A dreadful suspicion crossed Miss Rochdale’s mind. “Good heavens, he is not—he surely cannot be—deranged, sir?” she exclaimed.
“No, he is quite sane,” he answered. “It is brandy, not madness, to which the greater part of his propensity for evil is attributable.”
“Brandy?”she gasped.
He raised his brows. “Yes, I thought you had not been told the whole,” he said. “I am sorry. I intended—and indeed ordered—otherwise.”
Miss Rochdale now realized that not her charge but her employer was mentally deranged. She rose to her feet, saying with a firmness which she hoped concealed her inward alarm, “I think, sir, it would be best that I should present myself without further loss of time to Mrs. Macclesfield.”
“To whom?” he asked, rather blankly.
“Your wife!” she said, retreating strategically toward the door.
He said with unruffled calm, “I am not married.”
“Not married?” she cried. “Then—have I been under a misapprehension? Are you not Mr. Macclesfield?”
“Certainly not,” he replied. “I am Carlyon.”
He appeared to think that this statement was sufficient to apprise her of all she could possibly wish to know about him.
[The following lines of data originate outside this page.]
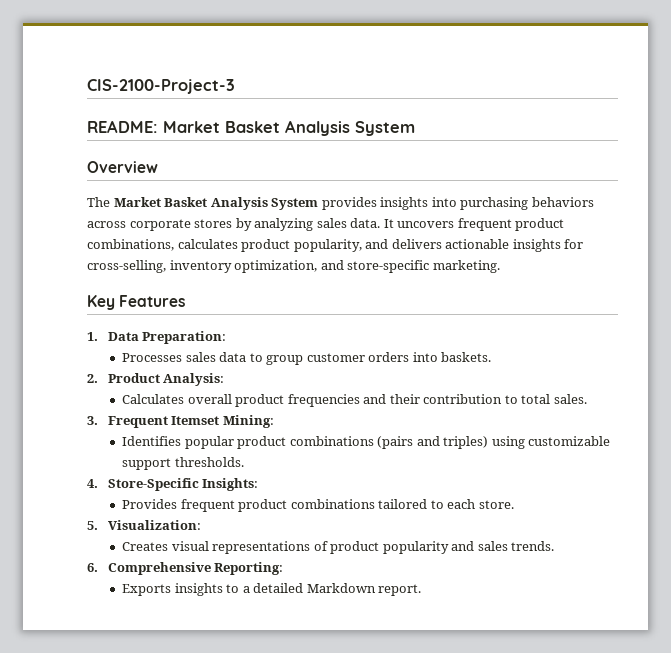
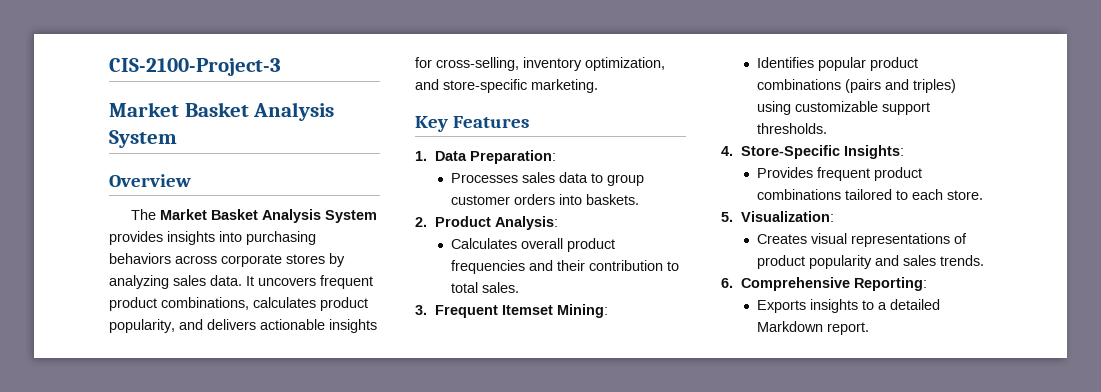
  CIS-2100-Project-3
- README: Market Basket Analysis System
+ Market Basket Analysis System

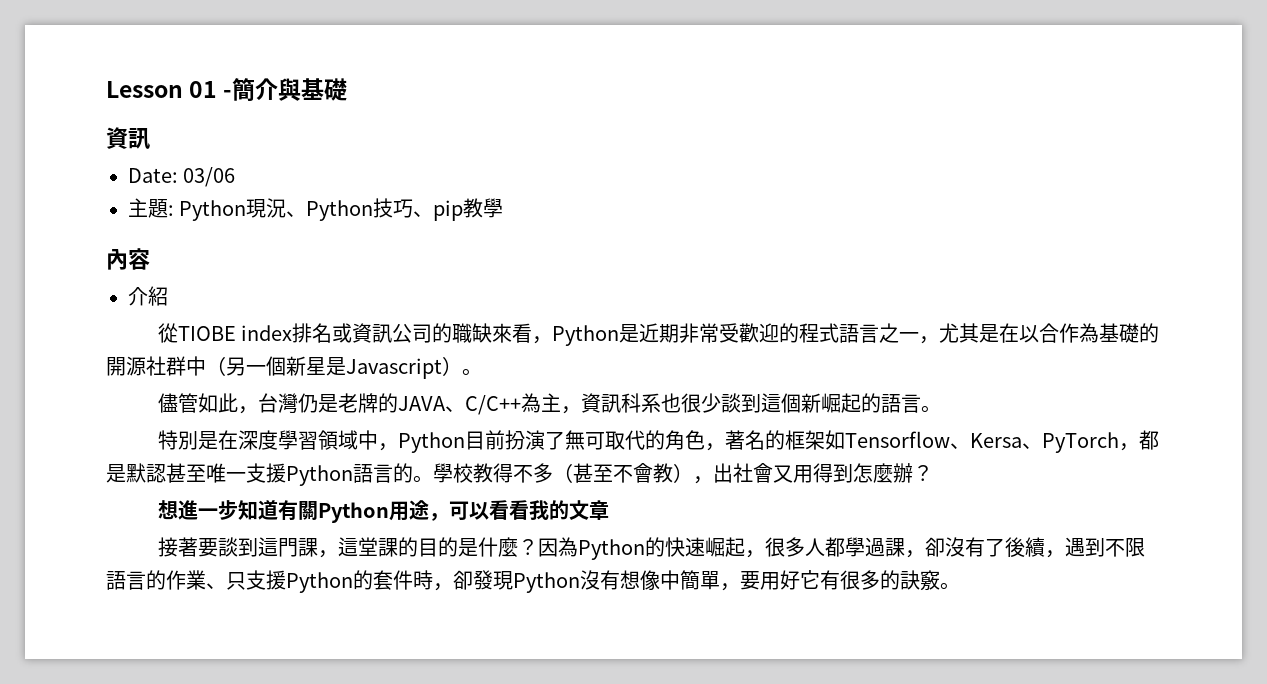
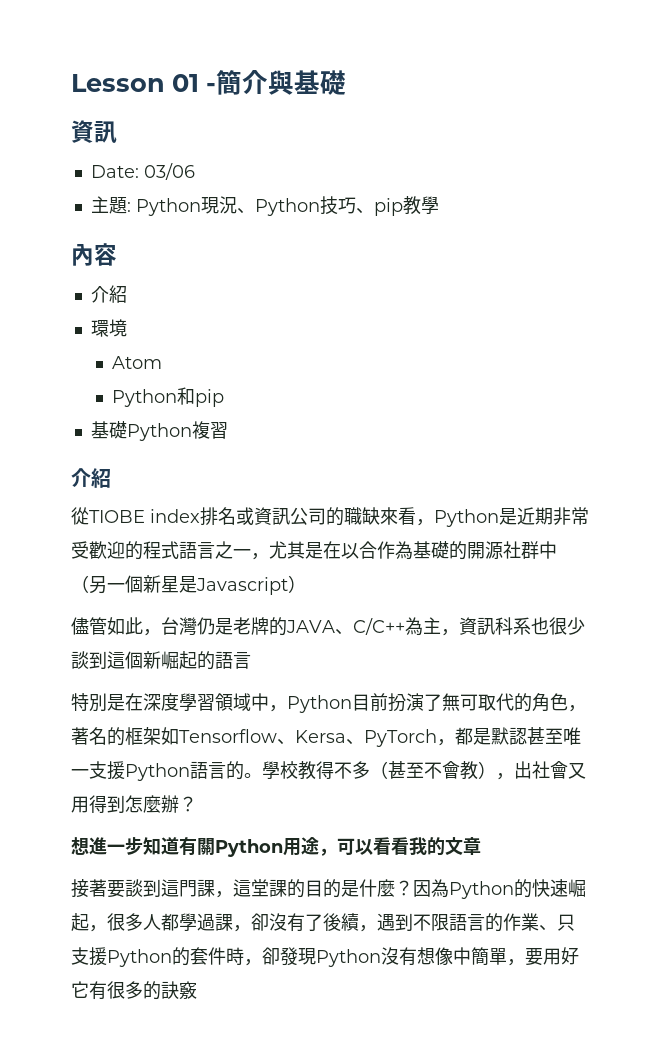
+ 環境
+ Atom
+ Python和pip
+ 基礎Python複習
+ 介紹
- 從TIOBE index排名或資訊公司的職缺來看，Python是近期非常受歡迎的程式語言之一，尤其是在以合作為基礎的開源社群中（另一個新星是Javascript）。
+ 從TIOBE index排名或資訊公司的職缺來看，Python是近期非常受歡迎的程式語言之一，尤其是在以合作為基礎的開源社群中（另一個新星是Javascript）
- 儘管如此，台灣仍是老牌的JAVA、C/C++為主，資訊科系也很少談到這個新崛起的語言。
+ 儘管如此，台灣仍是老牌的JAVA、C/C++為主，資訊科系也很少談到這個新崛起的語言
- 因為Python的快速崛起，很多人都學過課，卻沒有了後續，遇到不限語言的作業、只支援Python的套件時，卻發現Python沒有想像中簡單，要用好它有很多的訣竅。
+ 因為Python的快速崛起，很多人都學過課，卻沒有了後續，遇到不限語言的作業、只支援Python的套件時，卻發現Python沒有想像中簡單，要用好它有很多的訣竅

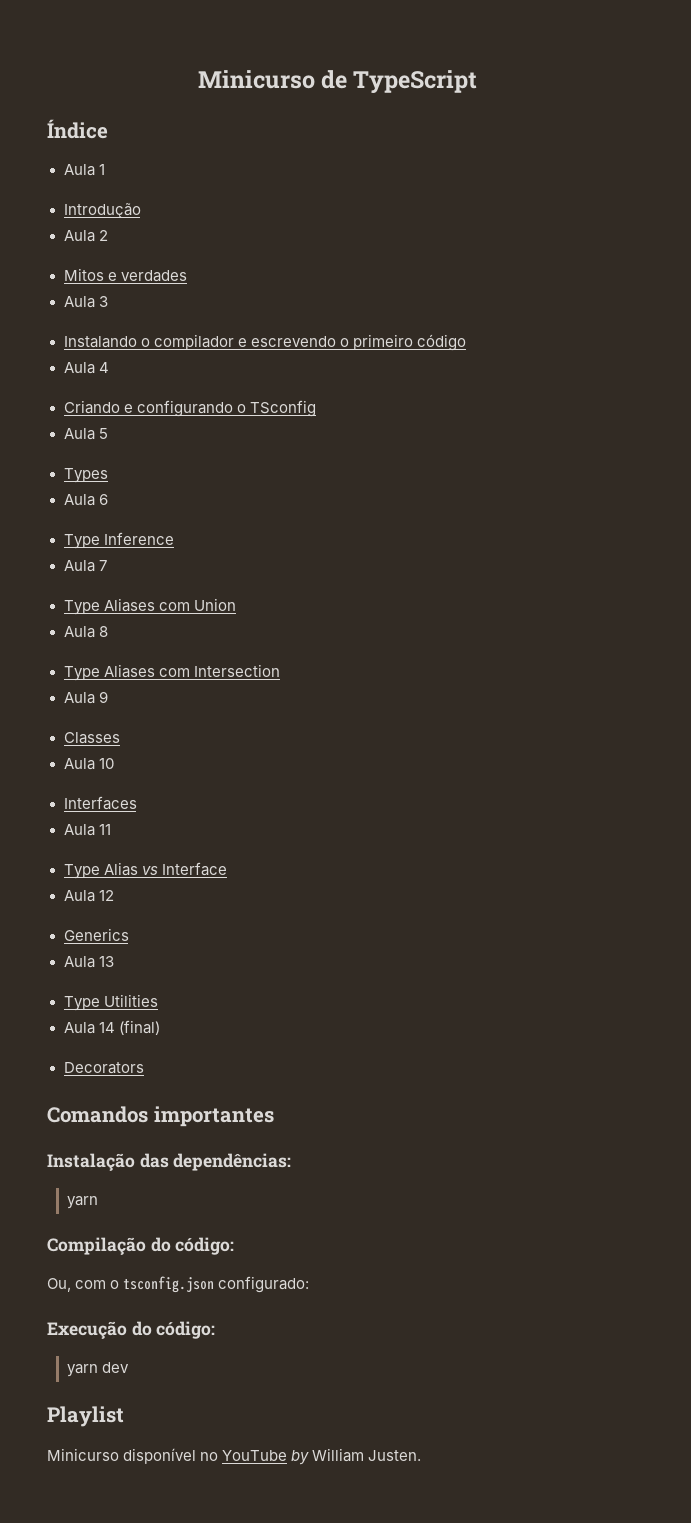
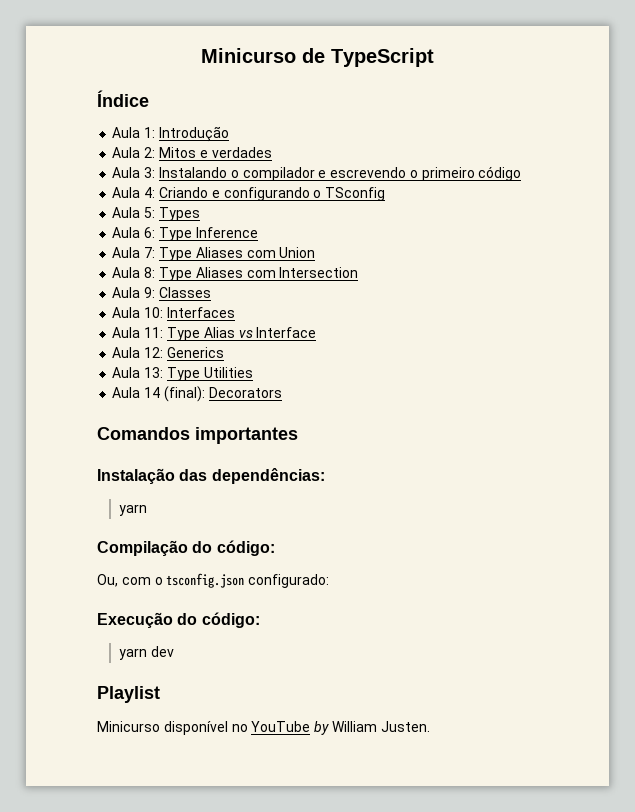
- Aula 1
- Introdução
+ Aula 1: Introdução
- Aula 2
- Mitos e verdades
+ Aula 2: Mitos e verdades
- Aula 3
- Instalando o compilador e escrevendo o primeiro código
+ Aula 3: Instalando o compilador e escrevendo o primeiro código
- Aula 4
- Criando e configurando o TSconfig
+ Aula 4: Criando e configurando o TSconfig
- Aula 5
- Types
+ Aula 5: Types
- Aula 6
- Type Inference
+ Aula 6: Type Inference
- Aula 7
- Type Aliases com Union
+ Aula 7: Type Aliases com Union
- Aula 8
- Type Aliases com Intersection
+ Aula 8: Type Aliases com Intersection
- Aula 9
- Classes
+ Aula 9: Classes
- Aula 10
- Interfaces
+ Aula 10: Interfaces
- Aula 11
- Type Alias vs Interface
+ Aula 11: Type Alias vs Interface
- Aula 12
- Generics
+ Aula 12: Generics
- Aula 13
- Type Utilities
+ Aula 13: Type Utilities
- Aula 14 (final)
- Decorators
+ Aula 14 (final): Decorators

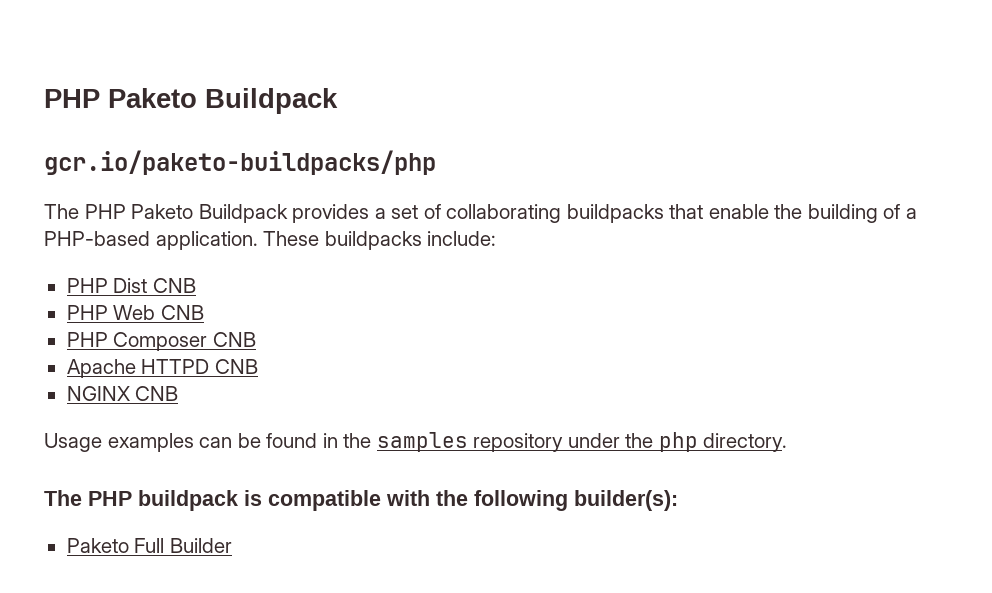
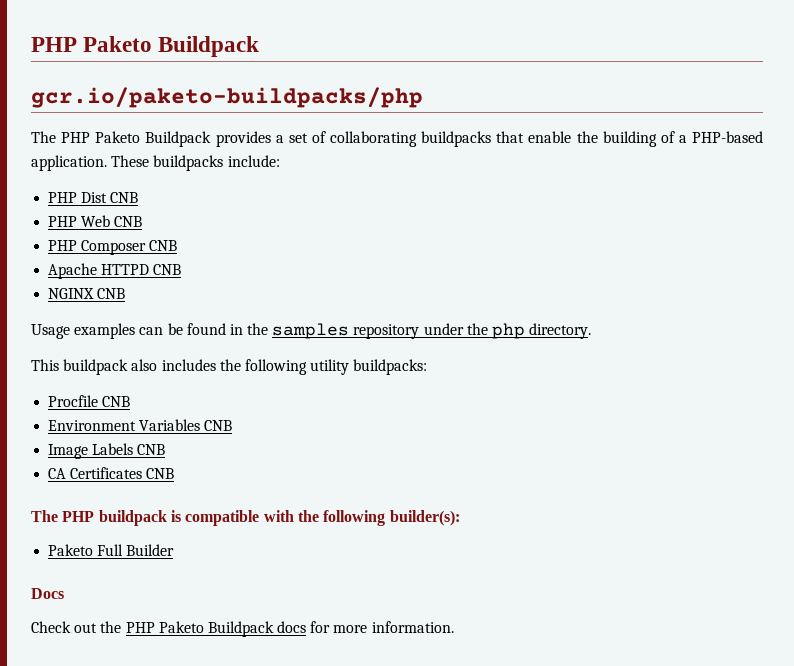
+ This buildpack also includes the following utility buildpacks:
+ Procfile CNB
+ Environment Variables CNB
+ Image Labels CNB
+ CA Certificates CNB
+ Docs
+ Check out the PHP Paketo Buildpack docs for more information.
She was wholly bewildered, and could only stammer, “I beg your pardon! I thought—But where, then, is Mrs. Macclesfield?”
“I do not think I know the lady.”
“You do not know her! Is this not her house, sir?”
“No,” he said.
“Oh, there has been some dreadful mistake!” she cried distressfully. “I do not know how it can have come about! Indeed, I am very sorry, Mr. Carlyon, but I think I am come to the wrong house!”
“So it would appear, ma’am.”
“It is the most mortifying circumstance! I do beg your pardon! But when the servant asked me if I was come in answer to the advertisement I thought—But I should have inquired more particularly!”